EXERCISE INPUTS:

*** Block opens ***

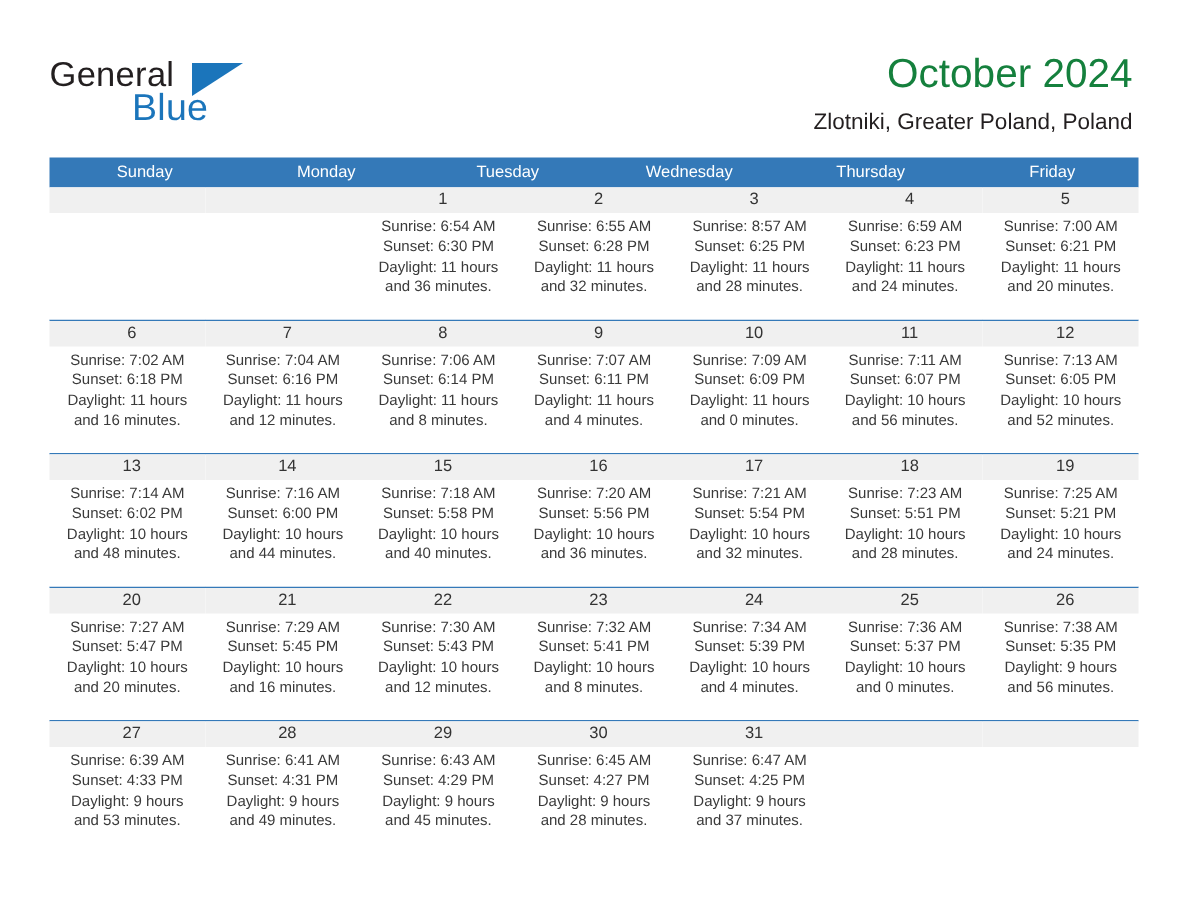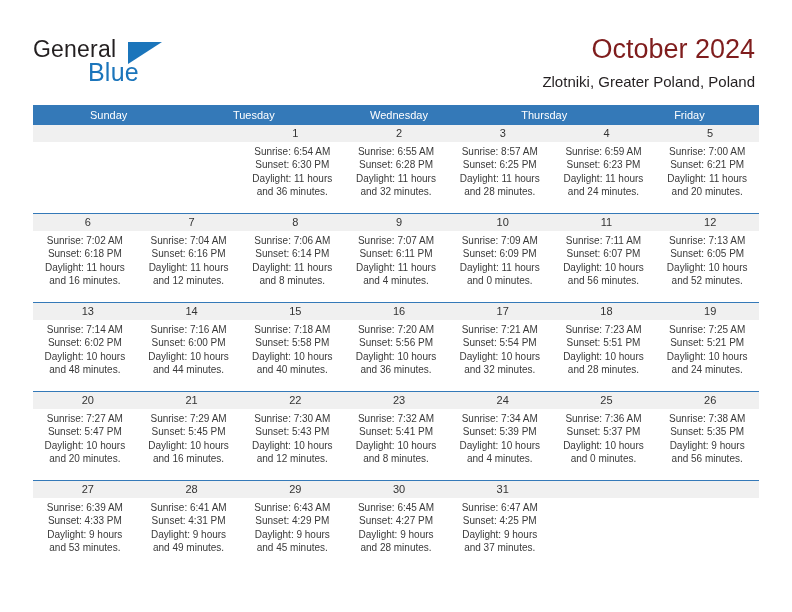--- a/index.html
+++ b/index.html
@@ -73,7 +73,7 @@
   }
   .cal-title {
     font-size: 27px;
-    color: #7f1d1d;
+    color: #15803d;
     line-height: 34px;
     white-space: nowrap;
     font-family: "Liberation Sans", sans-serif;

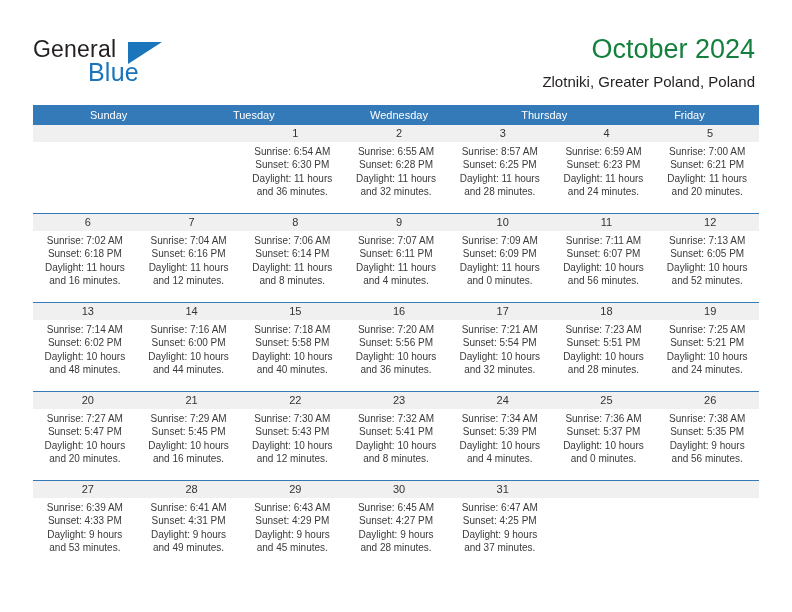--- a/index.html
+++ b/index.html
@@ -172,6 +172,7 @@
 
     <div class="dow-row">
       <div class="dow-cell">Sunday</div>
+      <div class="dow-cell">Monday</div>
       <div class="dow-cell">Tuesday</div>
       <div class="dow-cell">Wednesday</div>
       <div class="dow-cell">Thursday</div>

*** Block closes ***

WORK INSTRUCTIONS: Transcribe the material above in full. No picture is to be copied.

SOLUTION TO THIS TASK:
--- a/index.html
+++ b/index.html
@@ -73,7 +73,7 @@
   }
   .cal-title {
     font-size: 27px;
-    color: #7f1d1d;
+    color: #15803d;
     line-height: 34px;
     white-space: nowrap;
     font-family: "Liberation Sans", sans-serif;

--- a/index.html
+++ b/index.html
@@ -172,6 +172,7 @@
 
     <div class="dow-row">
       <div class="dow-cell">Sunday</div>
+      <div class="dow-cell">Monday</div>
       <div class="dow-cell">Tuesday</div>
       <div class="dow-cell">Wednesday</div>
       <div class="dow-cell">Thursday</div>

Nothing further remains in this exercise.